Faktacepat.id – Jakarta – Komisi Pemberantasan Korupsi (KPK) mengamankan sebanyak 27 orang dalam operasi tangkap tangan (OTT) yang dilakukan di wilayah Cilacap, Jawa Tengah, pada Jumat (13/3/2026). Salah satu pihak yang turut diamankan dalam operasi tersebut adalah Bupati Cilacap, Syamsul Auliya Rachman.
Juru Bicara KPK, Budi Prasetyo, menjelaskan bahwa tim penyidik saat ini masih melakukan pemeriksaan awal terhadap pihak-pihak yang diamankan dalam operasi tersebut.
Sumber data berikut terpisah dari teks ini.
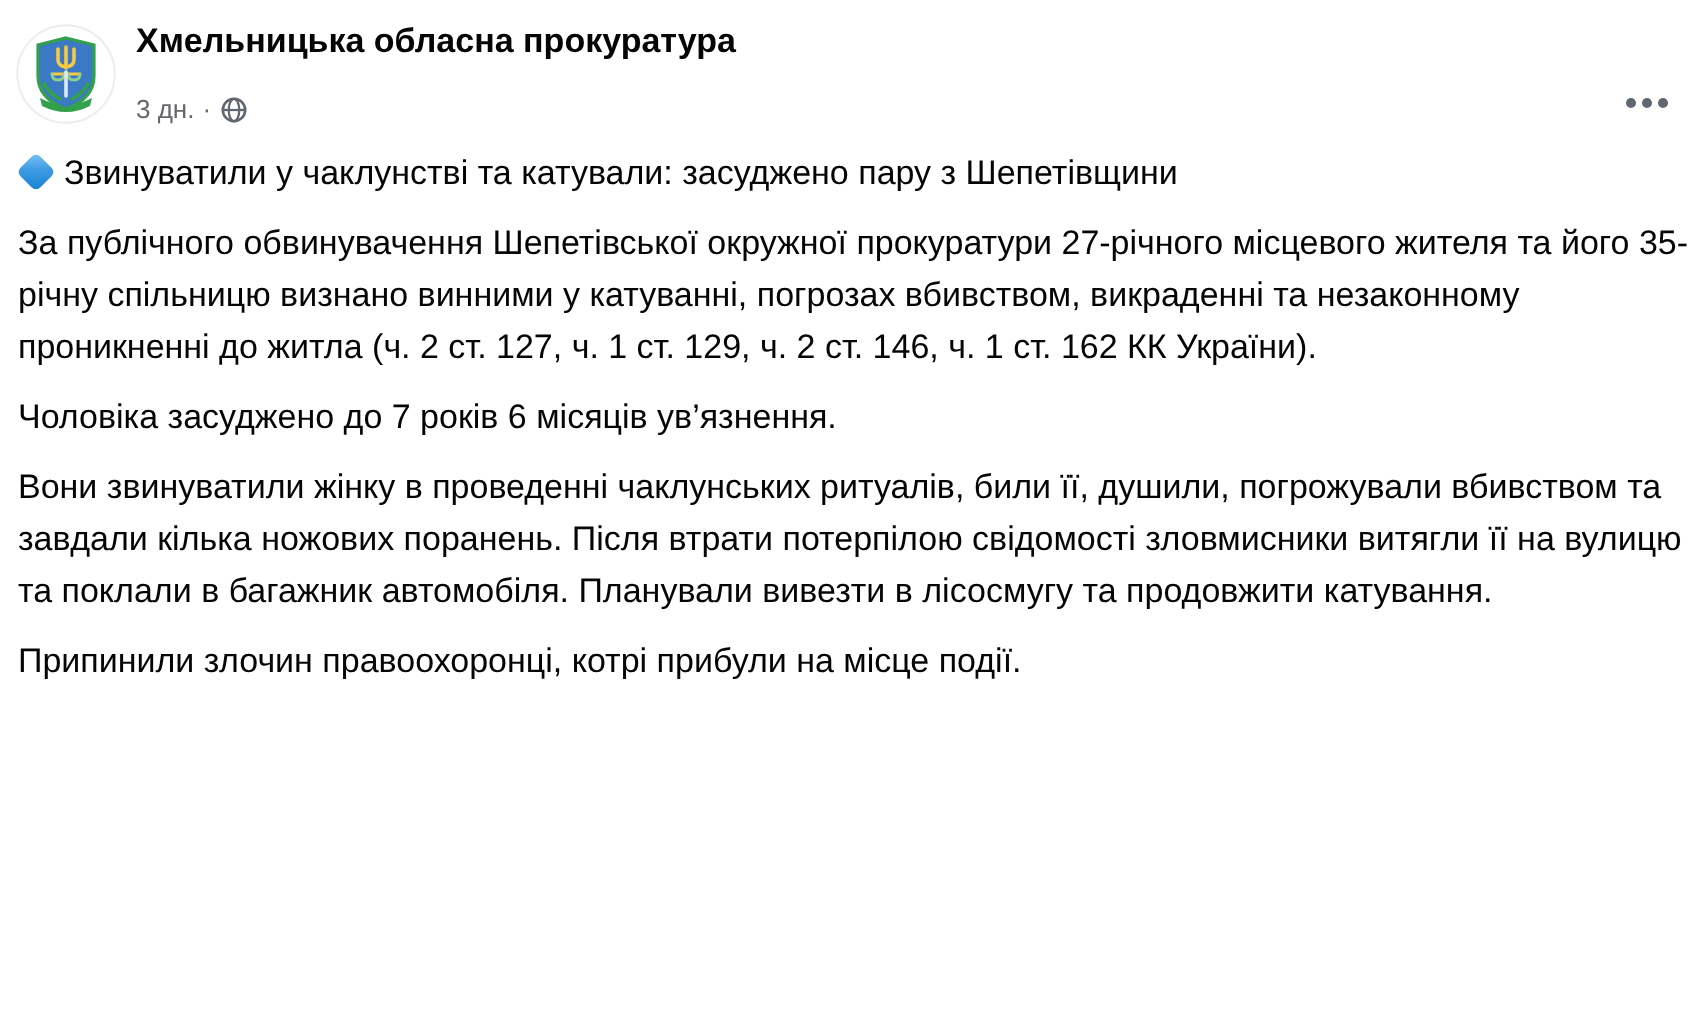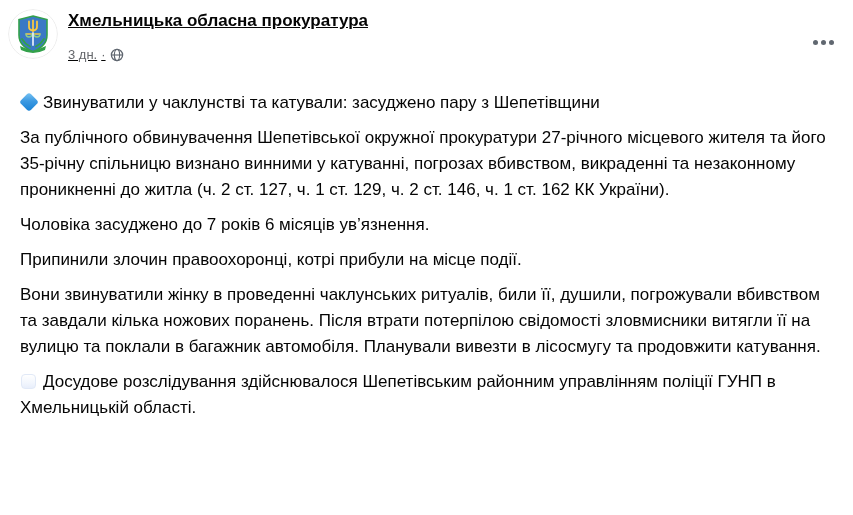--- a/index.html
+++ b/index.html
@@ -9,23 +9,22 @@
     height: 515px;
     background: #ffffff;
     font-family: "Liberation Sans", sans-serif;
     color: #050505;
     overflow: hidden;
     position: relative;
   }
   
   .header {
     display: flex;
-    align-items: center;
+    align-items: flex-end;
     padding: 6px 14px 0 8px;
-    text-decoration: underline;
   }
   .avatar {
     width: 50px;
     height: 50px;
     border-radius: 50%;
     flex: 0 0 auto;
     cursor: pointer;
   }
   .header-info {
     margin-left: 10px;
@@ -63,22 +62,22 @@
     cursor: pointer;
     padding: 0;
   }
   .menu-btn .dot {
     width: 5px; height: 5px;
     border-radius: 50%;
     background: #606770;
   }
   
   .post-text {
-    padding: 0 20px;
-    margin-top: 28px;
+    padding: 0 9px;
+    margin-top: 12px;
     font-size: 17px;
     line-height: 26px;
   }
   .post-text p {
     margin: 0 0 9px 0;
   }
   .emoji {
     display: inline-block;
     vertical-align: -1px;
   }
@@ -149,18 +148,17 @@
       <span class="dot"></span>
       <span class="dot"></span>
       <span class="dot"></span>
     </button>
   </div>
 
   <div class="post-text">
     <p><span class="emoji emoji-blue-diamond"></span><span>Звинуватили у чаклунстві та катували: засуджено пару з Шепетівщини</span></p>
     <p><span>За публічного обвинувачення Шепетівської окружної прокуратури 27-річного місцевого жителя та його 35-річну спільницю визнано винними у катуванні, погрозах вбивством, викраденні та незаконному проникненні до житла (ч. 2 ст. 127, ч. 1 ст. 129, ч. 2 ст. 146, ч. 1 ст. 162 КК України).</span></p>
     <p><span>Чоловіка засуджено до 7 років 6 місяців ув’язнення.</span></p>
+    <p><span>Вони звинуватили жінку в проведенні чаклунських ритуалів, били її, душили, погрожували вбивством та завдали кілька ножових поранень. Після втрати потерпілою свідомості зловмисники витягли її на вулицю та поклали в багажник автомобіля. Планували вивезти в лісосмугу та продовжити катування.</span></p>
     <p><span>Припинили злочин правоохоронці, котрі прибули на місце події.</span></p>
-    <p><span>Вони звинуватили жінку в проведенні чаклунських ритуалів, били її, душили, погрожували вбивством та завдали кілька ножових поранень. Після втрати потерпілою свідомості зловмисники витягли її на вулицю та поклали в багажник автомобіля. Планували вивезти в лісосмугу та продовжити катування.</span></p>
-    <p><span class="emoji emoji-white-square"></span><span>Досудове розслідування здійснювалося Шепетівським районним управлінням поліції ГУНП в Хмельницькій області.</span></p>
   </div>
 
 </div>
 
 </body></html>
“Hari ini tim mengamankan total 27 orang, dan salah satunya adalah Bupati Cilacap,” ujar Budi kepada wartawan di Gedung Merah Putih KPK, Jakarta, Jumat.
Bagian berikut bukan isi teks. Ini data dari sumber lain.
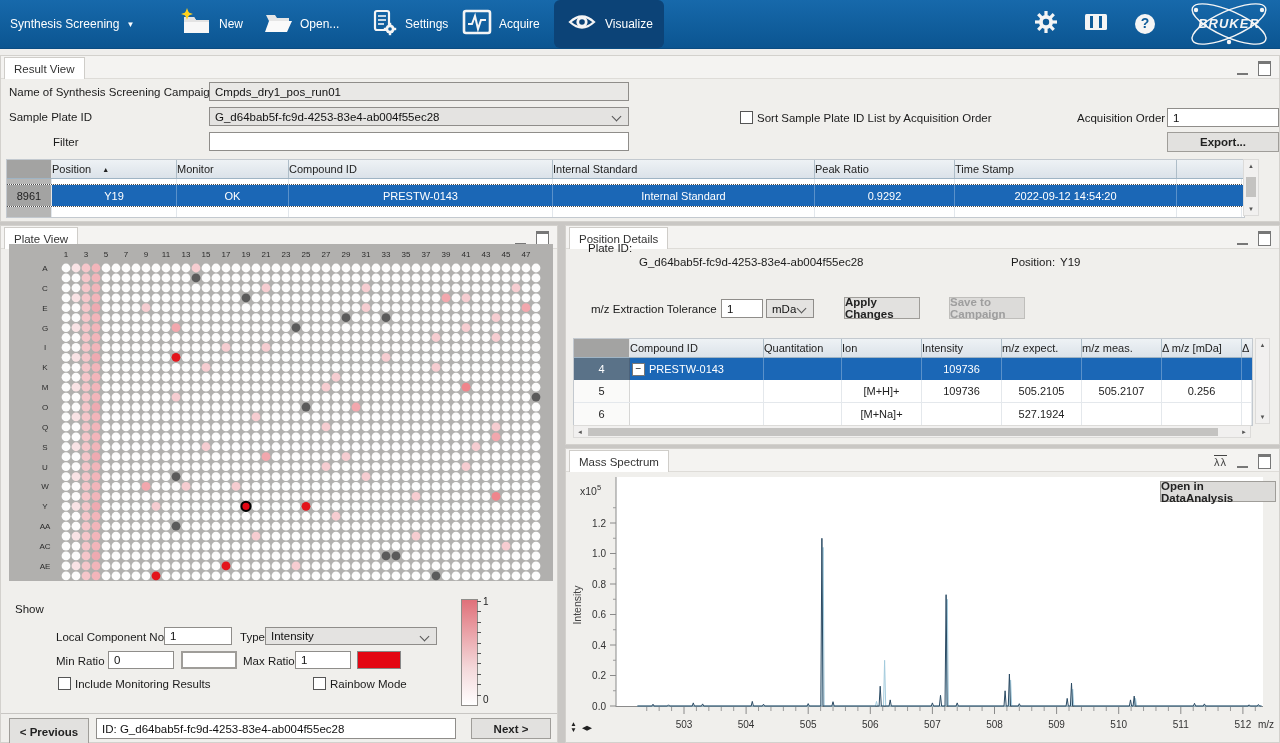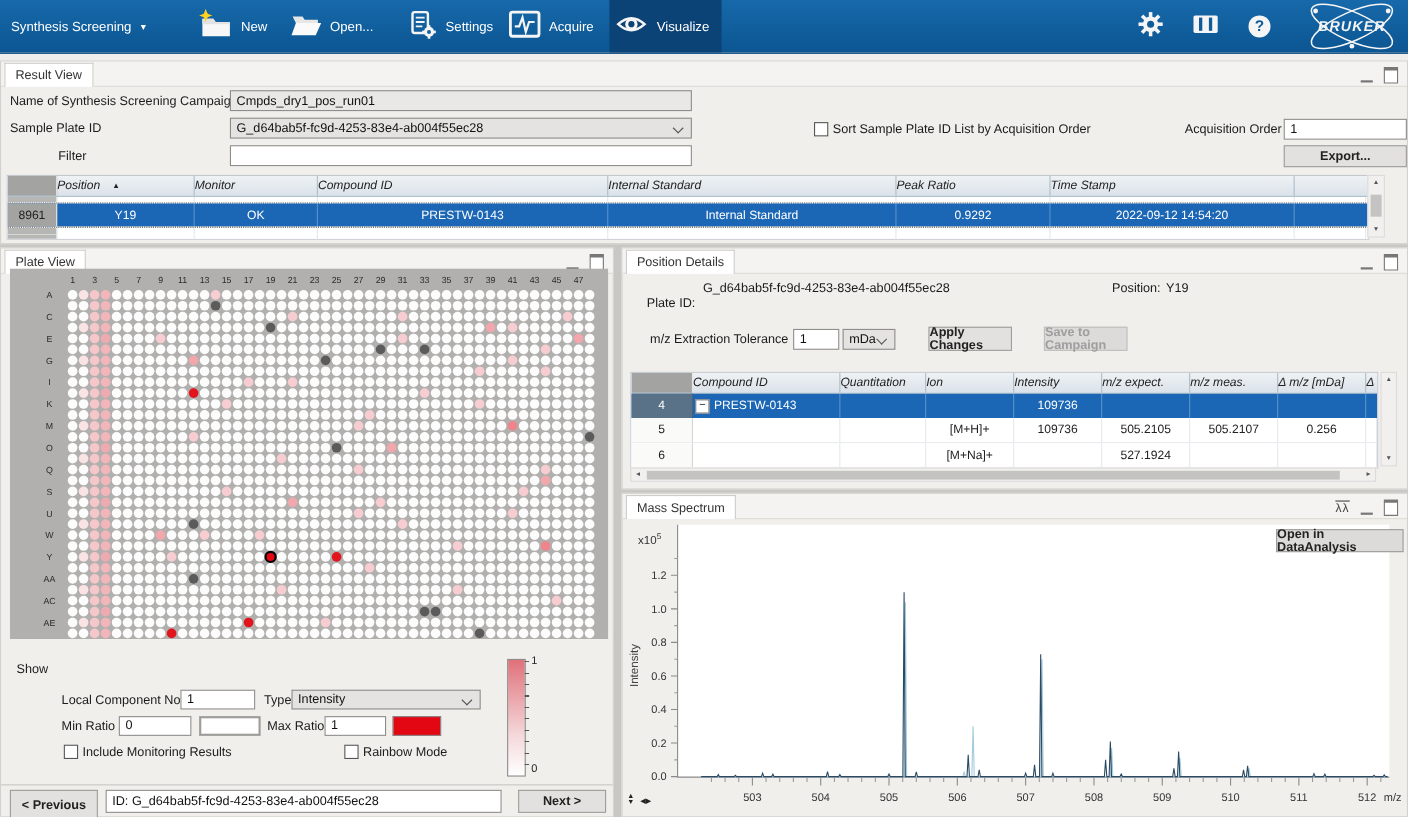--- a/index.html
+++ b/index.html
@@ -35,21 +35,21 @@
         transform:rotate(45deg);margin-left:auto;margin-right:3px;flex:none;}
   .btn{position:absolute;background:#e2e1df;border:1px solid #9f9d99;font-size:11.5px;color:#222;
        display:flex;align-items:center;justify-content:center;box-sizing:border-box;font-weight:bold;}
   .btn.disabled{color:#9e9e9e;background:#dcdbd9;border-color:#bfbebb;}
   .cb{position:absolute;width:13px;height:13px;border:1px solid #555;background:#fff;box-sizing:border-box;}
 
   
   .rtable{position:absolute;border:1px solid #c3c9cf;background:#fff;overflow:hidden;}
   .hrow{display:flex;background:linear-gradient(#eef2f5,#dbe2e9);border-bottom:1px solid #9fb4c4;height:18px;}
   .hc{display:flex;align-items:center;justify-content:flex-start;gap:11px;font-size:11px;color:#222;
-      border-right:1px solid #aebdc8;box-sizing:border-box;height:18px;font-style:italic;}
+      border-right:1px solid #aebdc8;box-sizing:border-box;height:18px;}
   .sliver{display:flex;background:#fff;overflow:hidden;}
   .sliver .sc{border-right:1px solid #e2e7ec;height:100%;box-sizing:border-box;}
   .selrow{display:flex;background:#1b67b6;height:21px;}
   .selcell{color:#fff;font-size:11px;display:flex;align-items:center;justify-content:center;
            border-right:1px solid rgba(255,255,255,.28);box-sizing:border-box;overflow:hidden;white-space:nowrap;}
   .numcell{background:#a3a3a2;color:#222;border-right:1px solid #e5e5e5;}
   .rv-c0{width:45px;flex:none}.rv-c1{width:125px;flex:none}.rv-c2{width:112px;flex:none}
   .rv-c3{width:264px;flex:none}.rv-c4{width:262px;flex:none}.rv-c5{width:140px;flex:none}
   .rv-c6{width:222px;flex:none}.rv-c7{width:65px;flex:none;border-right:none}
   .pd-c0{width:56px;flex:none}.pd-c1{width:134px;flex:none}.pd-c2{width:78px;flex:none}
@@ -133,21 +133,21 @@
     <div class="tbtn" style="left:462px;">
       <span>
         <svg width="30" height="26" viewBox="0 0 30 26">
           <rect x="2" y="2" width="26" height="22" rx="2" fill="none" stroke="#f5f5f5" stroke-width="2.6"></rect>
           <polyline points="6,15 10,15 13,7 16,20 19,11 24,11" fill="none" stroke="#f5f5f5" stroke-width="2"></polyline>
         </svg>
       </span>
       <span class="tlabel">Acquire</span>
     </div>
 
-    <div class="tbtn active" style="left:554px;width:98px;padding-left:4px;">
+    <div class="tbtn active" style="left:554px;width:98px;padding-left:12px;border-radius:6px;">
       <span>
         <svg width="32" height="26" viewBox="0 0 32 26">
           <path d="M4 13 Q16 2 28 13 Q16 24 4 13 Z" fill="none" stroke="#f5f5f5" stroke-width="2.2"></path>
           <circle cx="16" cy="13" r="5.6" fill="#f5f5f5"></circle>
           <circle cx="16" cy="13" r="2.8" fill="#0c4377"></circle>
         </svg>
       </span>
       <span class="tlabel">Visualize</span>
     </div>
 
@@ -1960,21 +1960,21 @@
     <div class="tabbar">
       <div class="tab">
         <span>Position Details</span>
       </div>
       <div class="winbtns">
         <span class="minbtn"></span>
         <span class="maxbtn"></span>
       </div>
     </div>
 
-    <span class="lbl" style="left:22px;top:44px;">Plate ID:</span>
+    <span class="lbl" style="left:22px;top:16px;">Plate ID:</span>
     <span class="lbl" style="left:73px;top:30px;">G_d64bab5f-fc9d-4253-83e4-ab004f55ec28</span>
     <span class="lbl" style="left:445px;top:30px;">Position:</span>
     <span class="lbl" style="left:494px;top:30px;">Y19</span>
 
     <span class="lbl" style="left:25px;top:77px;">m/z Extraction Tolerance</span>
     <div class="field" style="left:155px;top:73px;width:42px;height:19px;">
       <span>1</span>
     </div>
     <div class="combo" style="left:200px;top:73px;width:48px;height:19px;">
       <span>mDa</span>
Menurutnya, Syamsul Auliya masih menjalani pemeriksaan intensif oleh penyidik sebelum nantinya dibawa ke Jakarta untuk proses pemeriksaan lanjutan di kantor KPK.
Budi juga mengungkapkan bahwa dalam operasi tersebut penyidik turut menyita sejumlah barang bukti berupa uang tunai. Namun, hingga kini KPK belum menyampaikan secara rinci jumlah uang yang diamankan dalam operasi tersebut.
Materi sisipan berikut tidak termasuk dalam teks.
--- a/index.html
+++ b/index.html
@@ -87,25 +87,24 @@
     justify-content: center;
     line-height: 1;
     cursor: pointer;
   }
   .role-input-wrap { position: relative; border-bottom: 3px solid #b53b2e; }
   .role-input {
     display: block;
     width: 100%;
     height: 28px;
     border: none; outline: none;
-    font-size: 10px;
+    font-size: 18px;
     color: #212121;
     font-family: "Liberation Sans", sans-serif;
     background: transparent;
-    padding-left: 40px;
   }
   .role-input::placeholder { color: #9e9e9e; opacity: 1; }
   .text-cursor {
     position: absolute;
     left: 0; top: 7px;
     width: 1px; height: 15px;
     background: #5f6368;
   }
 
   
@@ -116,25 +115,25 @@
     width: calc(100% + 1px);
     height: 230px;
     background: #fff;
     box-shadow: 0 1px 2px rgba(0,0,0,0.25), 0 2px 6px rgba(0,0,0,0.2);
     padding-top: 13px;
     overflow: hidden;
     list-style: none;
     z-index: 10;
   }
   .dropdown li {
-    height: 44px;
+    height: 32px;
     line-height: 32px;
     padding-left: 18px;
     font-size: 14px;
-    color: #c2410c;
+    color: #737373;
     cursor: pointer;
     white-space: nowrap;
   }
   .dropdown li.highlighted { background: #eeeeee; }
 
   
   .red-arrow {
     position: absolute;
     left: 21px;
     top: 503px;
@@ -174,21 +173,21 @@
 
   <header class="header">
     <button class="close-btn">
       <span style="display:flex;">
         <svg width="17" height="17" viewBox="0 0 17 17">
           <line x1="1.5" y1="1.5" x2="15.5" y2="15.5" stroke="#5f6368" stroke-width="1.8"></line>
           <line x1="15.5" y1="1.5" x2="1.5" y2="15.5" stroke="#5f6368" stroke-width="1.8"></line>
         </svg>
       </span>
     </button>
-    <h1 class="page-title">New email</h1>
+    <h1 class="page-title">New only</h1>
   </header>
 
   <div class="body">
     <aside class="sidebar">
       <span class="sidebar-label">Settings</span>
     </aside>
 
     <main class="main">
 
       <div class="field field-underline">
Ia menambahkan, operasi tangkap tangan itu diduga berkaitan dengan penerimaan yang melibatkan kepala daerah tersebut terkait sejumlah proyek di lingkungan Pemerintah Kabupaten Cilacap.
“Berdasarkan penyelidikan tertutup yang dilakukan tim di wilayah Cilacap, terdapat dugaan penerimaan oleh pihak bupati yang berkaitan dengan proyek-proyek di Kabupaten Cilacap,” jelasnya.
Sesuai prosedur yang berlaku, KPK memiliki waktu maksimal 1×24 jam untuk menentukan status hukum terhadap pihak-pihak yang diamankan dalam operasi tangkap tangan tersebut.